Connolly, 43, the former state commissioner of veteran’s affairs, opened his campaign for the Democratic nomination at his American Legion Post in Hebron, the east-of-the-river suburb where he lives with his wife and two school-age sons. He has been raising money as an exploratory candidate since October, but he declined to say how much.
“My approach is to attack challenges head on, to work together in solving problems and not worry about finger pointing,” said Connolly, who likened the state’s economy to a leaking dam in need of emergency repair, not bickering over blame. “We’ve really got to get past that. That’s going to be my approach.”
Connolly is a lieutenant colonel in the Army Reserves. His active duty service has included deployments in Iraq and Kuwait as a military prosecutor and brigade legal advisor. After his active duty service, C0nnolly worked at Pratt & Whitney as the company’s global ethics and compliance officer.
Then there is Smith, 68, of Greenwich, a native Tennessean with a background in corporate and crisis communications, including stints at Hill & Knowlton, Phillip Morris, Diageo and the Bill Clinton White House, advising the president’s impeachment defense team. He also was vice chairman of AmeriCares, the disaster relief group based in Stamford.

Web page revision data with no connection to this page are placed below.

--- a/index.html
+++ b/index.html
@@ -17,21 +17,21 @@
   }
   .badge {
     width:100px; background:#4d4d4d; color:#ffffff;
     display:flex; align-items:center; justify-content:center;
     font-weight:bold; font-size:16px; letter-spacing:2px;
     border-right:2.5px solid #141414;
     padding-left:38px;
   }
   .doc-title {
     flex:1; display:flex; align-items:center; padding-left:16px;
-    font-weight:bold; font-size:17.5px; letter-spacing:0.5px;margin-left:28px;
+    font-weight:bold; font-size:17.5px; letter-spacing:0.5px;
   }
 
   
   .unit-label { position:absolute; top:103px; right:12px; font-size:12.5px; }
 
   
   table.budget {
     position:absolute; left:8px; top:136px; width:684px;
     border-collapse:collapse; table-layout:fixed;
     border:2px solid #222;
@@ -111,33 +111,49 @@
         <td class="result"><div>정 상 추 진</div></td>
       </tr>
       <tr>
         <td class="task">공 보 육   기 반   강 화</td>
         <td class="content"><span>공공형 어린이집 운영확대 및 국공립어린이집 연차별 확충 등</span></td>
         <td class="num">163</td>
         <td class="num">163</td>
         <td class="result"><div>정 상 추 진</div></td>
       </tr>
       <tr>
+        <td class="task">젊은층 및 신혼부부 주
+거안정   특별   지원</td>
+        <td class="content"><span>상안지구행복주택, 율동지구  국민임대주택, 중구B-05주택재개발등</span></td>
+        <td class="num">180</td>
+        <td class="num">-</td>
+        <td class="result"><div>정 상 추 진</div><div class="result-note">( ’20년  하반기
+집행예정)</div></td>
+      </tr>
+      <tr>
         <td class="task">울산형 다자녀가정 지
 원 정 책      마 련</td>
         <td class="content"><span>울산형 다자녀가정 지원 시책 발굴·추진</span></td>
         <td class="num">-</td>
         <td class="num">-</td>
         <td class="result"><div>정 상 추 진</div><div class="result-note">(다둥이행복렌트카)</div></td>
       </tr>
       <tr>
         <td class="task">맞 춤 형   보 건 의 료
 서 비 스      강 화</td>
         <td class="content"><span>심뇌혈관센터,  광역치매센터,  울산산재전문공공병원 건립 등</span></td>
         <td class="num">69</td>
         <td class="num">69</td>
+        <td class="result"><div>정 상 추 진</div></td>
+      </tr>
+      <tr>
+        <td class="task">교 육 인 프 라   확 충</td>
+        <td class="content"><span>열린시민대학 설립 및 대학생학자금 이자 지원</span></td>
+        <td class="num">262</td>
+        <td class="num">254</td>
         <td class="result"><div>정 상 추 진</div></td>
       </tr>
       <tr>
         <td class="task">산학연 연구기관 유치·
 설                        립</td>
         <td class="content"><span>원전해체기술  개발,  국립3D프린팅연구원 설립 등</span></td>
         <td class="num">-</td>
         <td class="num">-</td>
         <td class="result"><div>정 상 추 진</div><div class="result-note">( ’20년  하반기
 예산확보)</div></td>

“The governing class has not succeeded, and I am not part of the governing class,” said Smith, who announced his candidacy at a school in New Haven, the biggest source of votes in statewide Democratic primaries. “This is one of the things that qualifies me to be governor at this time in our state’s history. I have experience in the business world, the NGO world, and the political world but not as an elected official.”
Connolly and Smith each talked about economic growth as priorities.

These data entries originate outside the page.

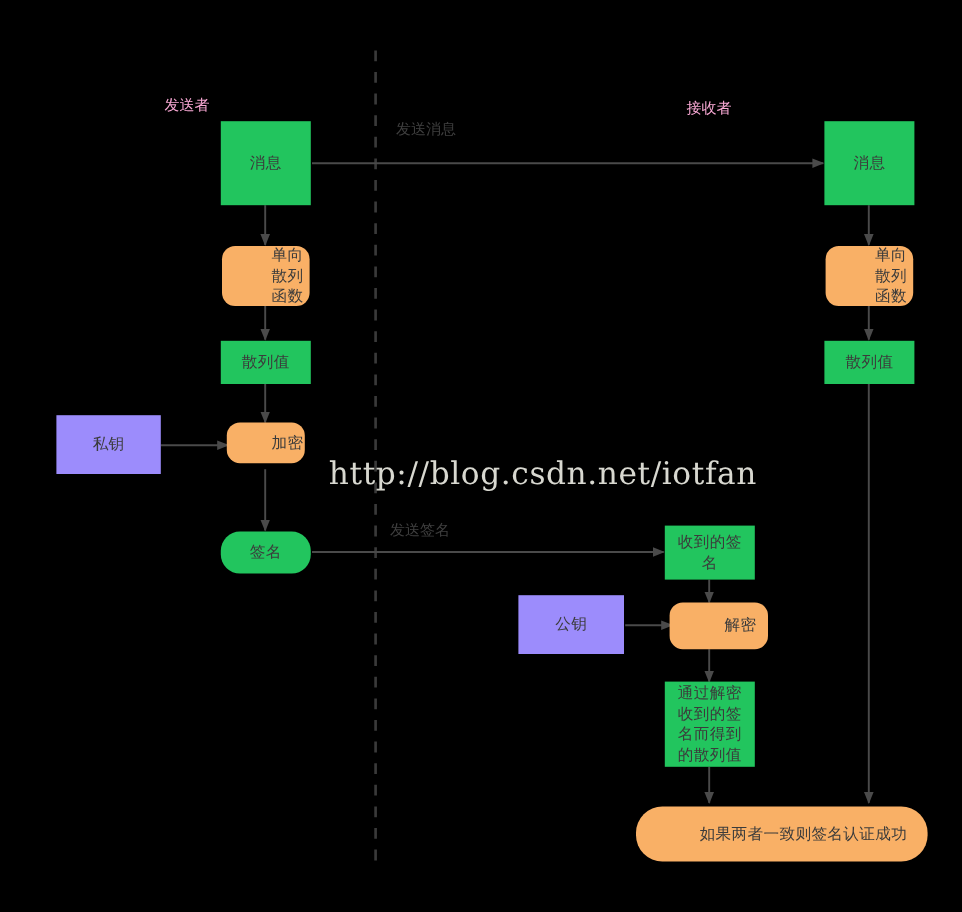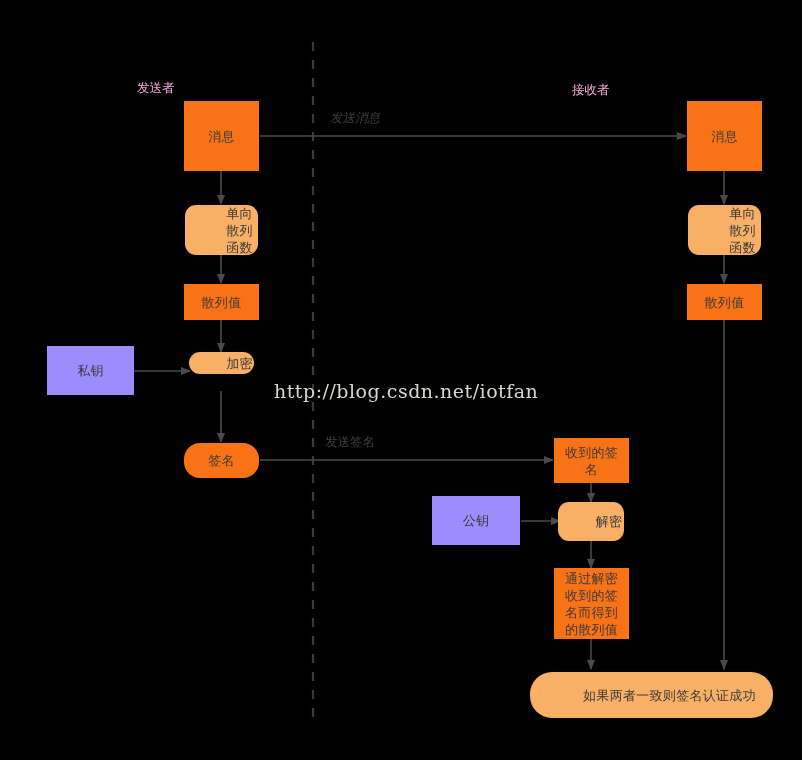--- a/index.html
+++ b/index.html
@@ -29,21 +29,21 @@
     display: flex;
     align-items: center;
     justify-content: center;
     text-align: center;
     color: #3b3b3b;
     font-size: 13px;
     line-height: 17px;
     letter-spacing: 0.3px;
     z-index: 3;
   }
-  .node.blue   { background: #f97316; }
+  .node.blue   { background: #22c55e; }
   .node.orange { background: #f9b066; padding-left: 36px; }
   .node.purple { background: #9c8cfc; }
   .node.rounded { border-radius: 11px; }
   .node.pill    { border-radius: 22px; }
   .lane-label {
     position: absolute;
     color: #f9a8d4;
     font-size: 12.5px;
     z-index: 3;
     white-space: nowrap;
@@ -52,21 +52,21 @@
     position: absolute;
     color: #3f3f3f;
     font-size: 12.5px;
     z-index: 4;
     white-space: nowrap;
   }
   .watermark {
     position: absolute;
     color: #d8d8d0;
     font-family: "DejaVu Serif", "Liberation Serif", serif;
-    font-size: 19px;
+    font-size: 26px;
     letter-spacing: 0.5px;
     white-space: nowrap;
     z-index: 5;
   }
 </style>
 </head>
 <body>
 
 <div id="canvas">
 
@@ -104,55 +104,55 @@
     <line x1="521" y1="521" x2="560" y2="521" stroke="#4a4a4a" stroke-width="1.6" marker-end="url(#arrow)"></line>
 
     <line x1="591" y1="541" x2="591" y2="568" stroke="#4a4a4a" stroke-width="1.6" marker-end="url(#arrow)"></line>
 
     <line x1="591" y1="639" x2="591" y2="669" stroke="#4a4a4a" stroke-width="1.6" marker-end="url(#arrow)"></line>
   </svg>
 
   <div class="lane-label" style="left:137px; top:80px;">发送者</div>
   <div class="lane-label" style="left:572px; top:82px;">接收者</div>
 
-  <div class="edge-label" style="left:330px; top:110px;font-style:italic;">发送消息</div>
+  <div class="edge-label" style="left:330px; top:100px;">发送消息</div>
   <div class="edge-label" style="left:325px; top:434px;font-family:Liberation Mono, monospace;">发送签名</div>
 
   <div class="node blue" style="left:184px; top:101px; width:75px; height:70px;">消息</div>
 
   <div class="node orange rounded" style="left:185px; top:205px; width:73px; height:50px; flex-direction:column;">
     <span>单向散列</span>
     <span>函数</span>
   </div>
 
   <div class="node blue" style="left:184px; top:284px; width:75px; height:36px;">散列值</div>
 
   <div class="node purple" style="left:47px; top:346px; width:87px; height:49px;">私钥</div>
 
-  <div class="node orange rounded" style="left:189px; top:352px; width:65px; height:22px;">加密</div>
+  <div class="node orange rounded" style="left:189px; top:352px; width:65px; height:34px;">加密</div>
 
   <div class="node blue" style="left:184px; top:443px; width:75px; height:35px;border-radius:16px;">签名</div>
 
   <div class="node blue" style="left:687px; top:101px; width:75px; height:70px;">消息</div>
 
   <div class="node orange rounded" style="left:688px; top:205px; width:73px; height:50px; flex-direction:column;">
     <span>单向散列</span>
     <span>函数</span>
   </div>
 
   <div class="node blue" style="left:687px; top:284px; width:75px; height:36px;">散列值</div>
 
   <div class="node blue" style="left:554px; top:438px; width:75px; height:45px; flex-direction:column;">
     <span>收到的签</span>
     <span>名</span>
   </div>
 
   <div class="node purple" style="left:432px; top:496px; width:88px; height:49px;">公钥</div>
 
-  <div class="node orange rounded" style="left:558px; top:502px; width:66px; height:39px;">解密</div>
+  <div class="node orange rounded" style="left:558px; top:502px; width:82px; height:39px;">解密</div>
 
   <div class="node blue" style="left:554px; top:568px; width:75px; height:71px; flex-direction:column;text-align:right;">
     <span>通过解密</span>
     <span>收到的签</span>
     <span>名而得到</span>
     <span>的散列值</span>
   </div>
 
   <div class="node orange pill" style="left:530px; top:672px; width:243px; height:46px;">如果两者一致则签名认证成功</div>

“What we need to do is expand, bring in more jobs, and help businesses grow so everyone can prosper. As governor, I am not going to demonize our state employees. Teachers are not the enemy, unions are not the enemy, state workers are not the enemy,” Smith said.
But if public employees are not the enemy, Smith is unwilling to agree with them on the need for new tax revenue.

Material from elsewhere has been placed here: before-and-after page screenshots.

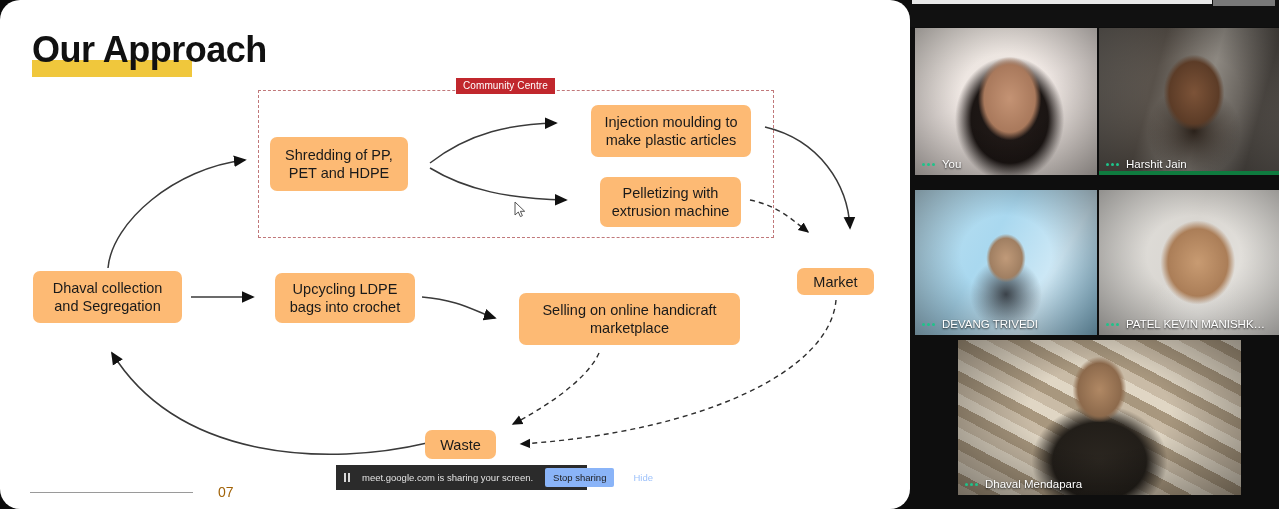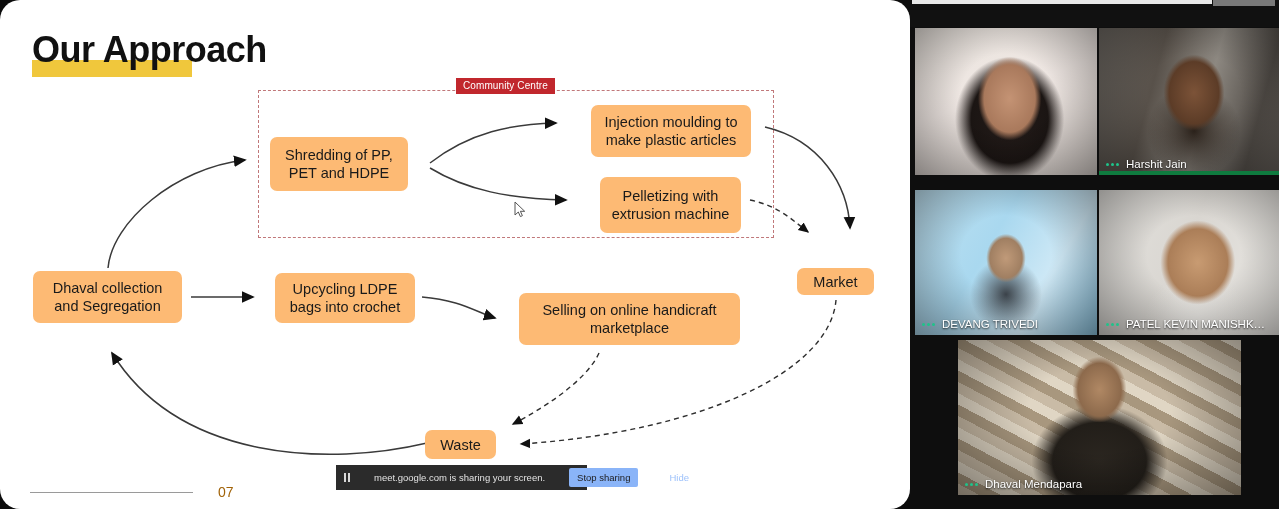--- a/index.html
+++ b/index.html
@@ -59,21 +59,21 @@
     font-size: 14.5px;
     line-height: 18px;
     display: flex;
     align-items: center;
     justify-content: center;
     text-align: center;
     padding: 4px 8px;
   }
   #n-shred   { left: 270px; top: 137px; width: 138px; height: 54px; }
   #n-inject  { left: 591px; top: 105px; width: 160px; height: 52px; }
-  #n-pellet  { left: 600px; top: 177px; width: 141px; height: 56px; }
+  #n-pellet  { left: 600px; top: 177px; width: 141px; height: 50px; }
   #n-waste   { left: 33px;  top: 271px; width: 149px; height: 52px; }
   #n-upcyc   { left: 275px; top: 273px; width: 140px; height: 50px; }
   #n-selling { left: 519px; top: 293px; width: 221px; height: 52px; }
   #n-market  { left: 797px; top: 268px; width: 77px;  height: 27px; }
   #n-wastebx { left: 425px; top: 430px; width: 71px;  height: 29px; }
 
   
   #arrows { position: absolute; left: 0; top: 0; width: 910px; height: 509px; }
 
   
@@ -90,21 +90,21 @@
   
   #cursor { position: absolute; left: 514px; top: 201px; width: 14px; height: 18px; }
 
   
   #share-bar {
     position: absolute; left: 336px; top: 465px;
     width: 251px; height: 25px;
     background: #2b2b2b;
     display: flex; align-items: center;
     padding: 0 4px 0 8px;
-    gap: 24px;
+    gap: 12px;
   }
   #pause-icon { display: flex; gap: 2px; }
   #pause-icon i { display: block; width: 2px; height: 9px; background: #d8d8d8; }
   #share-text {
     color: #e2e2e2; font-size: 9.5px; white-space: nowrap;
     flex: 1;
   }
   #stop-sharing-btn {
     background: #8ab4f8; color: #202124;
     font-size: 9.5px; padding: 4px 8px;
@@ -284,20 +284,28 @@
   <div id="rail">
 
     <div id="rail-topbar">
       <div class="chrome-strip"></div>
       <div class="chrome-btns"></div>
     </div>
 
     <div class="tile" id="tile-you">
       <div class="vid bg-you"></div>
       <div class="vignette"></div>
+      <div class="tile-name">
+        <span class="dots">
+            <i></i>
+            <i></i>
+            <i></i>
+          </span>
+        <span>You</span>
+      </div>
     </div>
 
     <div class="tile" id="tile-harshit">
       <div class="vid bg-harshit"></div>
       <div class="vignette"></div>
       <div class="tile-name">
         <span class="dots">
             <i></i>
             <i></i>
             <i></i>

“We do not need to raise taxes,” Smith said. “What we need to do is find a way to generate more economic prosperity and use the taxes we collect more efficiently. When we have more economic prosperity, we collect more taxes naturally without putting a greater burden on anyone.”
Connolly, who posted an economic growth plan on his campaign web site, said the current size of state government and its municipal aid commitments are not sustainable. He said municipalities are going to have to embrace “structural changes” — namely regionalization — in how they deliver services.
As the commissioner of veterans affairs, Connolly said, he learned to simplify applications for housing assistant and make other efficiencies. He called that “taking out non-value-added pieces from the puzzles.”
A half dozen Democrats declared before Connolly and Smith, but only two, Mayors Dan Drew of Middletown and Joseph P. Ganim of Bridgeport, are raising money and assembling campaign organizations. Two others, Hartford Mayor Luke Bronin and former state Sen. Jonathan Harris of West Hartford, have active exploratory campaigns.
Bronin says he has raised more than $110,000 in 25 days. Harris, who has been raising money since April, says his fundraising has topped $232,000, with 89 percent in contribution of no more than $100. Exploratory committees can accept maximum donations of $375; qualifying contributions must be between $5 and $100.
Boughton joins 13 other Republican candidates, including nine who have shown a capacity to compete in fundraising. The field includes former U.S. Comptroller General Dave Walker; former Trumbull First Selectman Tim Herbst; Shelton Mayor Mark Lauretti; state Rep. Prasad Srinivasan of Glastonbury; Peter Lumaj, the GOP nominee for secretary of the state four years ago; former congressional nominee Steve Obsitnik; and Mike Handler, Bob Stefanowski and David Stemmerman. State Sen. Toni Boucher of Wilton has an exploratory campaign.